▸ **To do**
The response should repeat word for word every line below from the one with "-324,8 +324,8 @@" to the one with "-327,7 +327,7 @@", inclusive, and nothing else; leave pictures out.

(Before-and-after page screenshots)
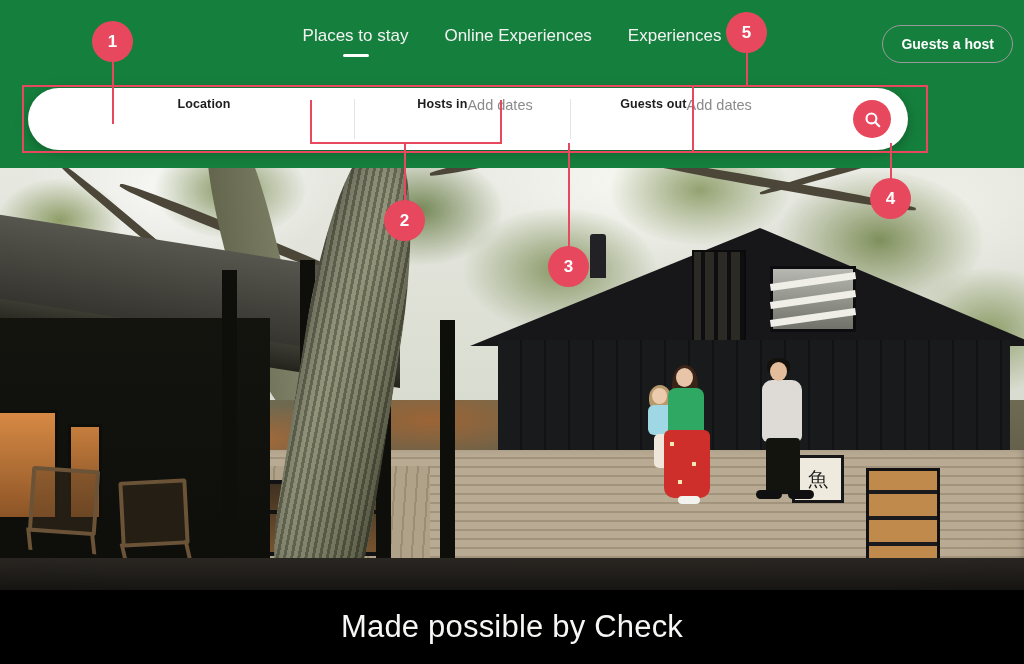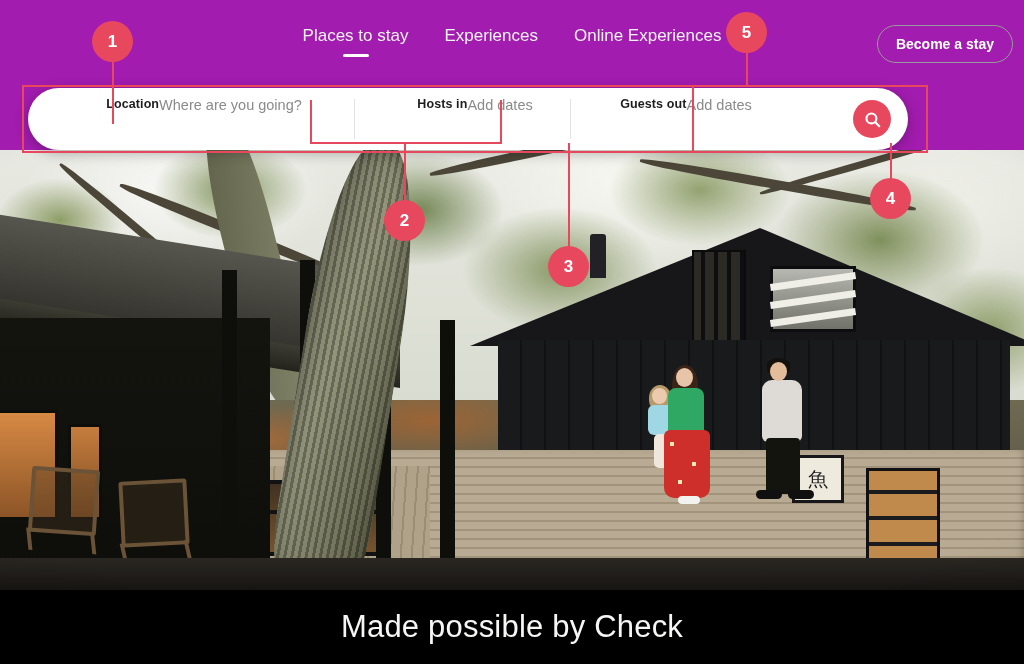--- a/index.html
+++ b/index.html
@@ -186,7 +186,7 @@
   .p-man .shoe2{position:absolute;left:26px;top:128px;width:26px;height:9px;background:#101010;border-radius:5px;}
 
   
-  .topbar{position:absolute;left:0;top:0;width:1024px;height:150px;background:#a21caf;}
+  .topbar{position:absolute;left:0;top:0;width:1024px;height:168px;background:#15803d;}
   .nav{position:absolute;left:0;top:26px;width:1024px;display:flex;justify-content:center;gap:36px;}
   .nav a{
     color:#f2f2f2;font-size:17px;text-decoration:none;position:relative;padding-bottom:10px;white-space:nowrap;

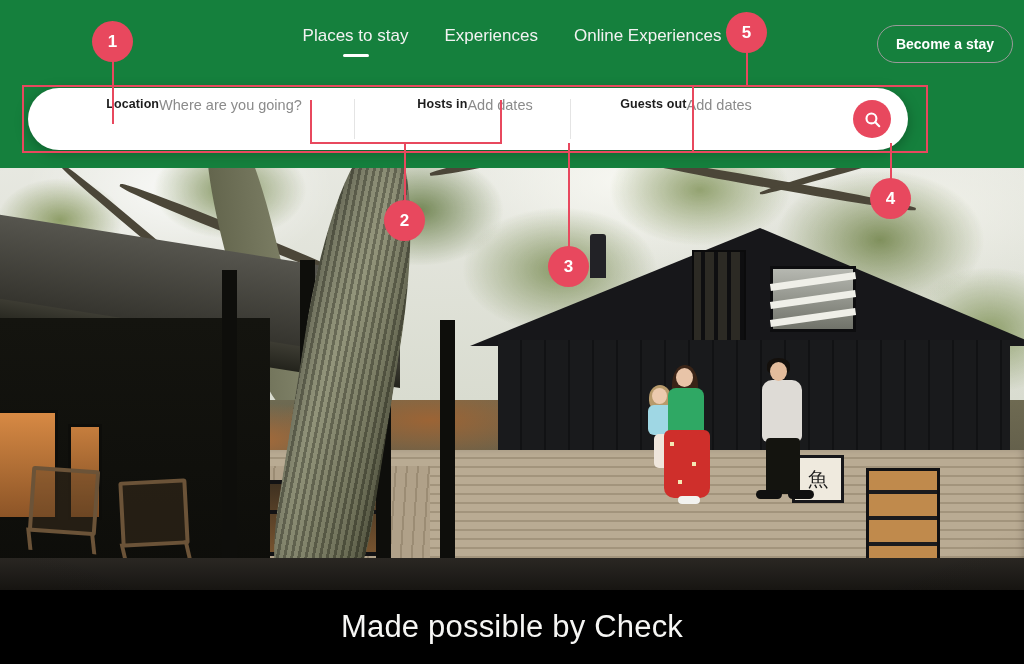--- a/index.html
+++ b/index.html
@@ -324,8 +324,8 @@
   <div class="topbar">
     <div class="nav">
       <a href="#" class="active">Places to stay</a>
+      <a href="#">Online Experiences</a>
       <a href="#">Experiences</a>
-      <a href="#">Online Experiences</a>
     </div>
     <button class="host-btn">Become a stay</button>
   </div>

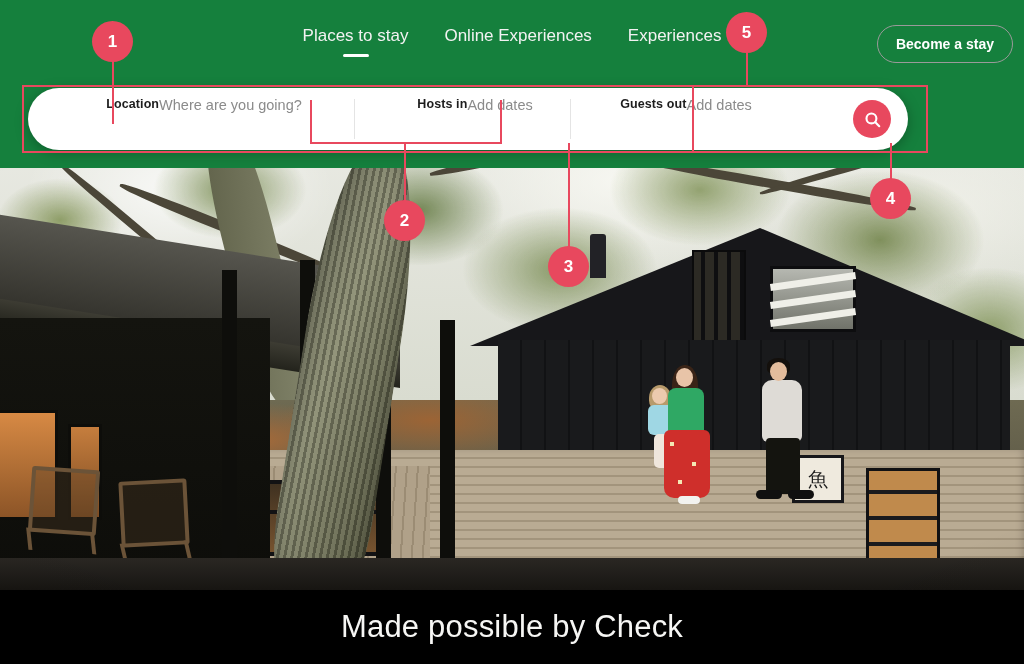--- a/index.html
+++ b/index.html
@@ -327,7 +327,7 @@
       <a href="#">Online Experiences</a>
       <a href="#">Experiences</a>
     </div>
-    <button class="host-btn">Become a stay</button>
+    <button class="host-btn">Guests a host</button>
   </div>
 
   <div class="searchbar">

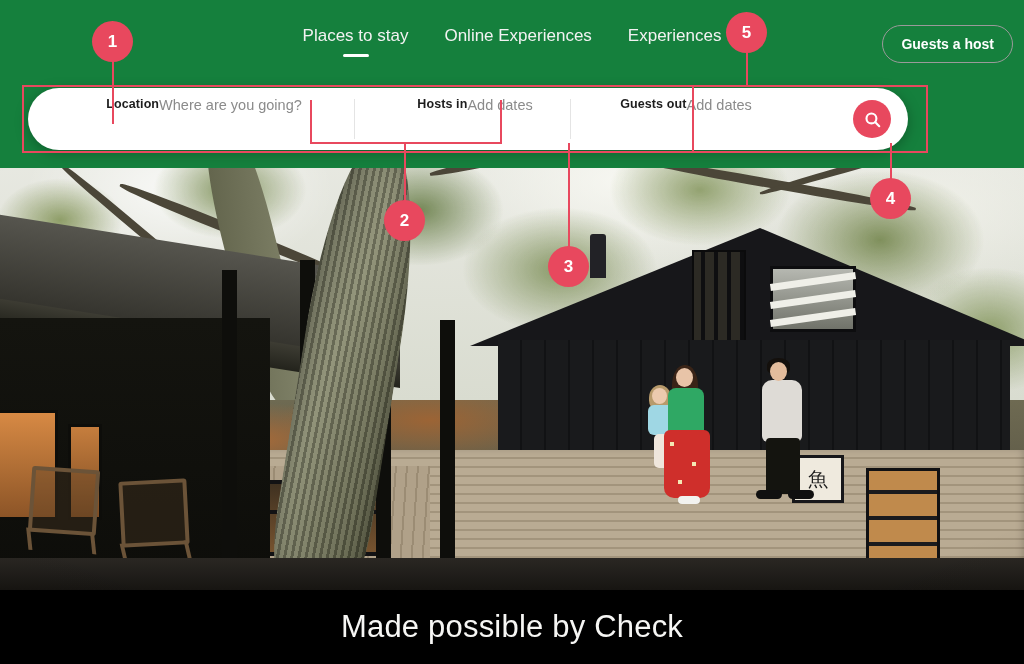--- a/index.html
+++ b/index.html
@@ -333,7 +333,6 @@
   <div class="searchbar">
     <div class="sfield f-location">
       <div class="lab">Location</div>
-      <div class="val">Where are you going?</div>
     </div>
     <div class="sfield f-checkin div">
       <div class="lab">Hosts in</div>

▸ **Result of the exercise**
@@ -324,8 +324,8 @@
   <div class="topbar">
     <div class="nav">
       <a href="#" class="active">Places to stay</a>
+      <a href="#">Online Experiences</a>
       <a href="#">Experiences</a>
-      <a href="#">Online Experiences</a>
     </div>
     <button class="host-btn">Become a stay</button>
   </div>

--- a/index.html
+++ b/index.html
@@ -327,7 +327,7 @@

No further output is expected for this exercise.